Required work
Supply the number of lines in the data below that hold "height", and let that number be the whole answer.

Screenshot and code edit data
# # # # # # #
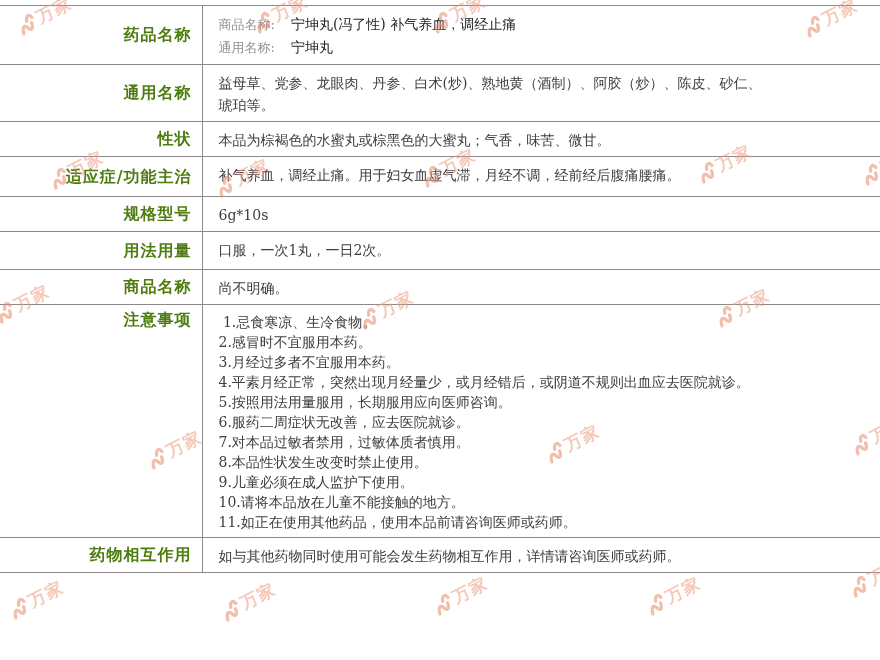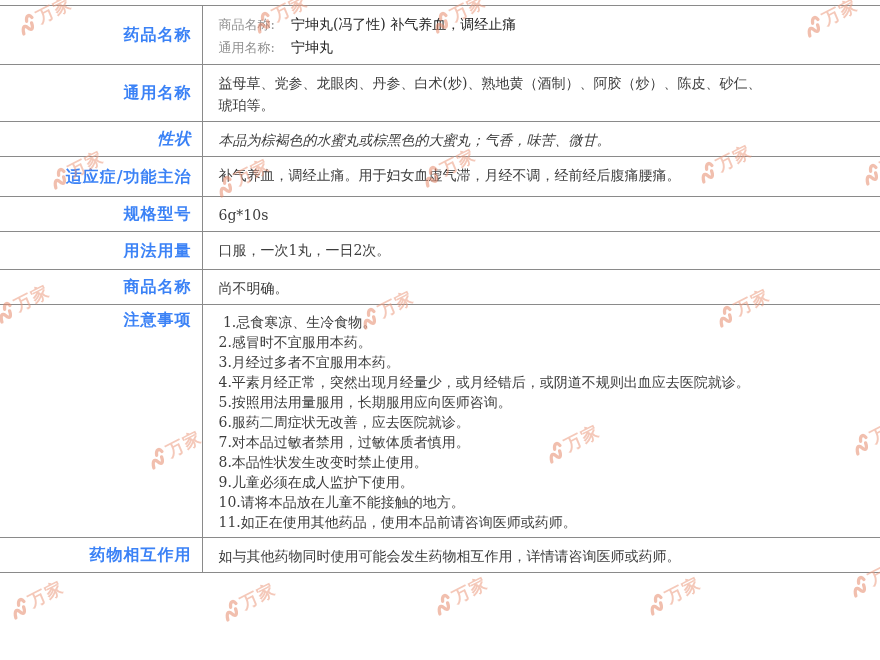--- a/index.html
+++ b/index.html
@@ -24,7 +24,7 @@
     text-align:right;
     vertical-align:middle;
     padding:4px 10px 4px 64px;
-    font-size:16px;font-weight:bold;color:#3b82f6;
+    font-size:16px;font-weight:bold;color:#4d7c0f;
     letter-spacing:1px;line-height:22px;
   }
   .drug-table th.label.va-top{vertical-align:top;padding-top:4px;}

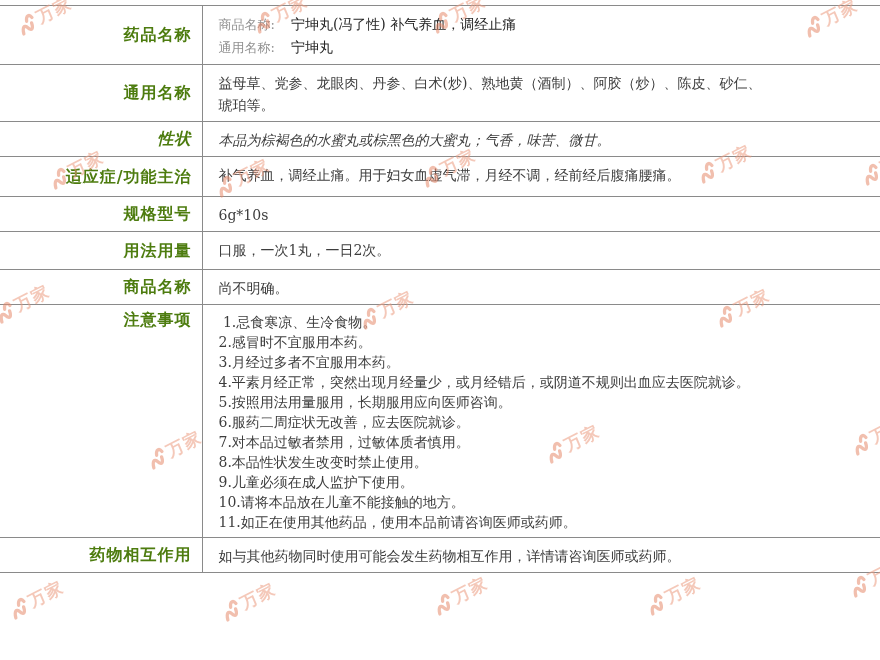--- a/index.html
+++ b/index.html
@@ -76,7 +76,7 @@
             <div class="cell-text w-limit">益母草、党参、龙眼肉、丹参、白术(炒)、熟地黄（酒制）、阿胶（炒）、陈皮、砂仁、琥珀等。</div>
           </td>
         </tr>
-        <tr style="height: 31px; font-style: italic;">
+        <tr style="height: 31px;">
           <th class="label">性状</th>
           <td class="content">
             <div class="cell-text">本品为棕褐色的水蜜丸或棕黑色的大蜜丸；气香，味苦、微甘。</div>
# # # # # # #
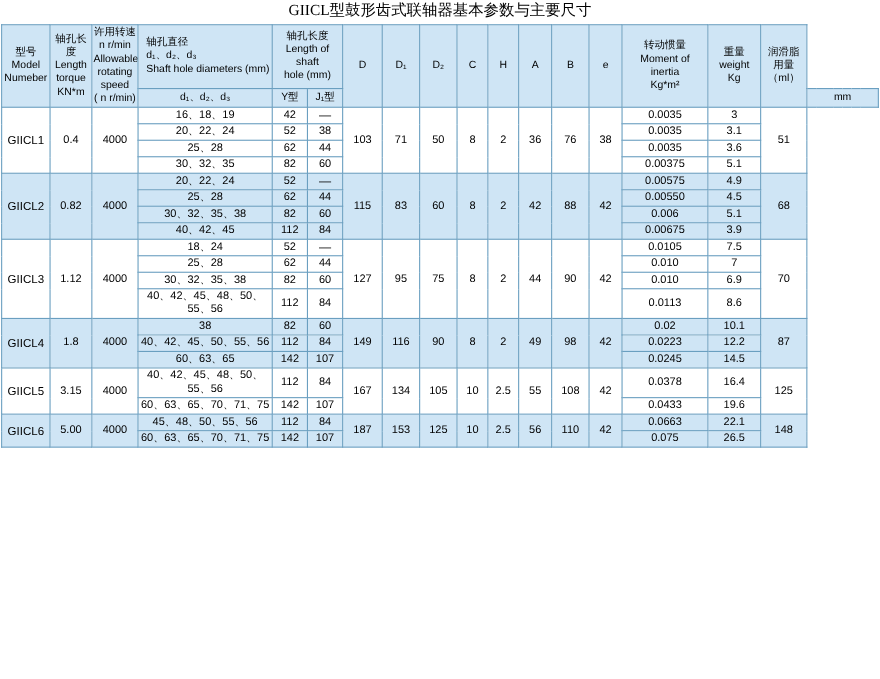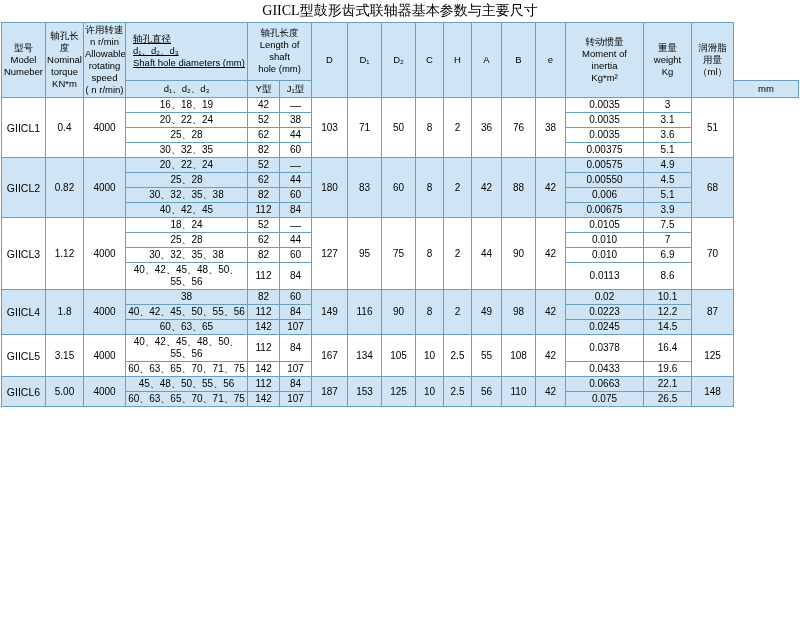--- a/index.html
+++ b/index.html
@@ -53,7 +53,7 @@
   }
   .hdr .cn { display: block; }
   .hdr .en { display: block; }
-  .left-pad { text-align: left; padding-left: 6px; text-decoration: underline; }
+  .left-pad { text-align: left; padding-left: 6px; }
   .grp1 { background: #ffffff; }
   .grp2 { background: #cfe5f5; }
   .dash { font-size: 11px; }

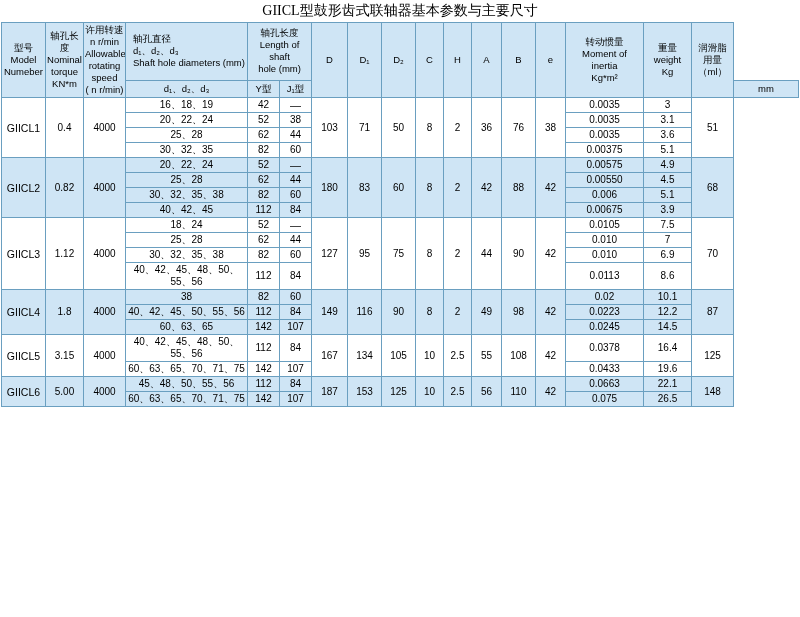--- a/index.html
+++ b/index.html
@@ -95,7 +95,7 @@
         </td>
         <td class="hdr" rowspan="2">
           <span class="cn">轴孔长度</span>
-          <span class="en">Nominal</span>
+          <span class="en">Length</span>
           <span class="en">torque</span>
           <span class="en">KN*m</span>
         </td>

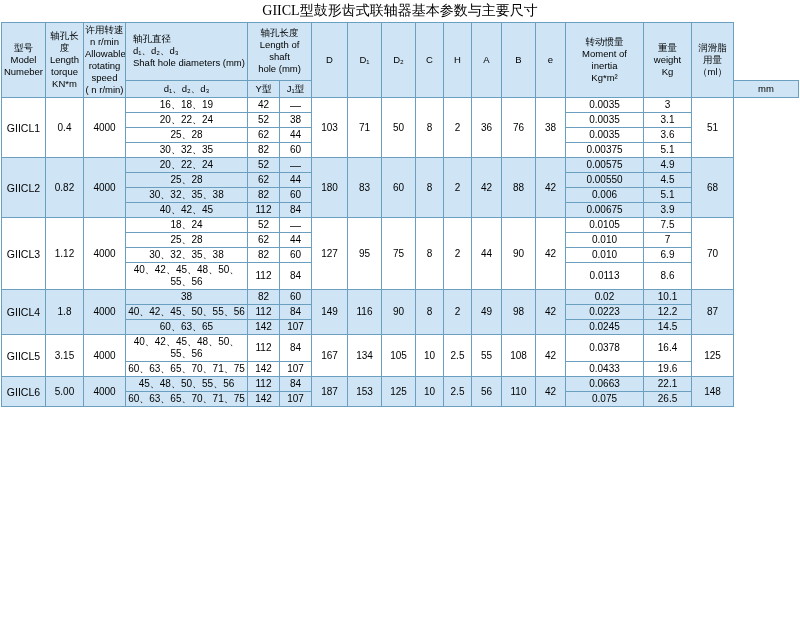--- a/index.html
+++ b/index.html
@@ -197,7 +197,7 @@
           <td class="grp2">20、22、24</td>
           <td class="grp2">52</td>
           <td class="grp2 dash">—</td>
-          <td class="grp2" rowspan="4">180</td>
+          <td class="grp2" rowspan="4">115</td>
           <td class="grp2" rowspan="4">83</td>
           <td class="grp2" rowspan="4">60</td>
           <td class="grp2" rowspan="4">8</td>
# # # # # # #
Your solution
3